# [Problem requirements]
Restate all entries exactly.

# [Given information]
☆ ☆ ☆ ☆

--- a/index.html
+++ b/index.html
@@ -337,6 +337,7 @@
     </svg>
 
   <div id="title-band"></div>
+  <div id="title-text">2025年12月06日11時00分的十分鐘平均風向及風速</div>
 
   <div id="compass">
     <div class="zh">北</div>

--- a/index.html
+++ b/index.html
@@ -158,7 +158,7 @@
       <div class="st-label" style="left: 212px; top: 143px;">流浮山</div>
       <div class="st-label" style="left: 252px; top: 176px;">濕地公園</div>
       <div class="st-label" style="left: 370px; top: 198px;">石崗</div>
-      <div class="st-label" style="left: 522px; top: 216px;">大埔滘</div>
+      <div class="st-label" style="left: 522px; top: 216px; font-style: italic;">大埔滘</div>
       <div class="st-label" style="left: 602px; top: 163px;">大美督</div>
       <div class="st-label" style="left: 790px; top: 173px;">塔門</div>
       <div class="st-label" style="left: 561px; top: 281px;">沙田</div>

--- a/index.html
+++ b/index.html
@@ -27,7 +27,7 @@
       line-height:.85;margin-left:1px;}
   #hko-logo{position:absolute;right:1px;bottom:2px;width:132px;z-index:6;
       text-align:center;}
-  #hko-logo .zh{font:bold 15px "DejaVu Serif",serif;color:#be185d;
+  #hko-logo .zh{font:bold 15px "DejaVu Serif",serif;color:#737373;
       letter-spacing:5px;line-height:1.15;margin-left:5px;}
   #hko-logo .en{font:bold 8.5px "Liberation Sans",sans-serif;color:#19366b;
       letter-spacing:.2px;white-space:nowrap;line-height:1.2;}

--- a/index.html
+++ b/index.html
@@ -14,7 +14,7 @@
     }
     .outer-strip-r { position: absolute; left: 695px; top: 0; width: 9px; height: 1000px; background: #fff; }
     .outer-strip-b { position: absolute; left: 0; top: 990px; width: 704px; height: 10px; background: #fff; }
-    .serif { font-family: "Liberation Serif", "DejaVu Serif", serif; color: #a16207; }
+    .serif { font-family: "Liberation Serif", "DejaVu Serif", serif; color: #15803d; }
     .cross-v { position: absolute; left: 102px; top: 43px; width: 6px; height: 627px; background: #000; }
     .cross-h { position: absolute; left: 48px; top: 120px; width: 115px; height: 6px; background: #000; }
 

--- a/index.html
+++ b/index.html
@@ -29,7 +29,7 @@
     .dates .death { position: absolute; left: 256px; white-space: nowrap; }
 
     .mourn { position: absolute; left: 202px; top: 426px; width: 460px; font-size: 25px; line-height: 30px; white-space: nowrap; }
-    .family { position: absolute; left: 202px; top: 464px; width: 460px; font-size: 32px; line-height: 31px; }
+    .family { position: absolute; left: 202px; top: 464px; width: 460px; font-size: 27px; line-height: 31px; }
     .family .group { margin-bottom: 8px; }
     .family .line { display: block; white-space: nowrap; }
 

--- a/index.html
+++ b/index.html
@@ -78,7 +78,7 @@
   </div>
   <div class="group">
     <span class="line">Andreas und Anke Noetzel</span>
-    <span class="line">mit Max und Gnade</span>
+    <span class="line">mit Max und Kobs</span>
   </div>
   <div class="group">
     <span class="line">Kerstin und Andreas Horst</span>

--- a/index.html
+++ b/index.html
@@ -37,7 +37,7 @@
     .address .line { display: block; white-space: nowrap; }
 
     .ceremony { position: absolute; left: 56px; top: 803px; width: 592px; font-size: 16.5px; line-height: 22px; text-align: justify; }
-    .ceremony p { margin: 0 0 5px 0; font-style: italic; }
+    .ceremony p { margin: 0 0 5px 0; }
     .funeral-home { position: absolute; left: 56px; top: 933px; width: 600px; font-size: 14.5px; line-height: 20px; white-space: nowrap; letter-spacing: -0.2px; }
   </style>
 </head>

☆ ☆ ☆ ☆

# [Answer section]
--- a/index.html
+++ b/index.html
@@ -337,6 +337,7 @@
     </svg>
 
   <div id="title-band"></div>
+  <div id="title-text">2025年12月06日11時00分的十分鐘平均風向及風速</div>
 
   <div id="compass">
     <div class="zh">北</div>

--- a/index.html
+++ b/index.html
@@ -158,7 +158,7 @@
       <div class="st-label" style="left: 212px; top: 143px;">流浮山</div>
       <div class="st-label" style="left: 252px; top: 176px;">濕地公園</div>
       <div class="st-label" style="left: 370px; top: 198px;">石崗</div>
-      <div class="st-label" style="left: 522px; top: 216px;">大埔滘</div>
+      <div class="st-label" style="left: 522px; top: 216px; font-style: italic;">大埔滘</div>
       <div class="st-label" style="left: 602px; top: 163px;">大美督</div>
       <div class="st-label" style="left: 790px; top: 173px;">塔門</div>
       <div class="st-label" style="left: 561px; top: 281px;">沙田</div>

--- a/index.html
+++ b/index.html
@@ -27,7 +27,7 @@
       line-height:.85;margin-left:1px;}
   #hko-logo{position:absolute;right:1px;bottom:2px;width:132px;z-index:6;
       text-align:center;}
-  #hko-logo .zh{font:bold 15px "DejaVu Serif",serif;color:#be185d;
+  #hko-logo .zh{font:bold 15px "DejaVu Serif",serif;color:#737373;
       letter-spacing:5px;line-height:1.15;margin-left:5px;}
   #hko-logo .en{font:bold 8.5px "Liberation Sans",sans-serif;color:#19366b;
       letter-spacing:.2px;white-space:nowrap;line-height:1.2;}

--- a/index.html
+++ b/index.html
@@ -14,7 +14,7 @@
     }
     .outer-strip-r { position: absolute; left: 695px; top: 0; width: 9px; height: 1000px; background: #fff; }
     .outer-strip-b { position: absolute; left: 0; top: 990px; width: 704px; height: 10px; background: #fff; }
-    .serif { font-family: "Liberation Serif", "DejaVu Serif", serif; color: #a16207; }
+    .serif { font-family: "Liberation Serif", "DejaVu Serif", serif; color: #15803d; }
     .cross-v { position: absolute; left: 102px; top: 43px; width: 6px; height: 627px; background: #000; }
     .cross-h { position: absolute; left: 48px; top: 120px; width: 115px; height: 6px; background: #000; }
 

--- a/index.html
+++ b/index.html
@@ -29,7 +29,7 @@
     .dates .death { position: absolute; left: 256px; white-space: nowrap; }
 
     .mourn { position: absolute; left: 202px; top: 426px; width: 460px; font-size: 25px; line-height: 30px; white-space: nowrap; }
-    .family { position: absolute; left: 202px; top: 464px; width: 460px; font-size: 32px; line-height: 31px; }
+    .family { position: absolute; left: 202px; top: 464px; width: 460px; font-size: 27px; line-height: 31px; }
     .family .group { margin-bottom: 8px; }
     .family .line { display: block; white-space: nowrap; }
 

--- a/index.html
+++ b/index.html
@@ -78,7 +78,7 @@
   </div>
   <div class="group">
     <span class="line">Andreas und Anke Noetzel</span>
-    <span class="line">mit Max und Gnade</span>
+    <span class="line">mit Max und Kobs</span>
   </div>
   <div class="group">
     <span class="line">Kerstin und Andreas Horst</span>

--- a/index.html
+++ b/index.html
@@ -37,7 +37,7 @@
     .address .line { display: block; white-space: nowrap; }
 
     .ceremony { position: absolute; left: 56px; top: 803px; width: 592px; font-size: 16.5px; line-height: 22px; text-align: justify; }
-    .ceremony p { margin: 0 0 5px 0; font-style: italic; }
+    .ceremony p { margin: 0 0 5px 0; }
     .funeral-home { position: absolute; left: 56px; top: 933px; width: 600px; font-size: 14.5px; line-height: 20px; white-space: nowrap; letter-spacing: -0.2px; }
   </style>
 </head>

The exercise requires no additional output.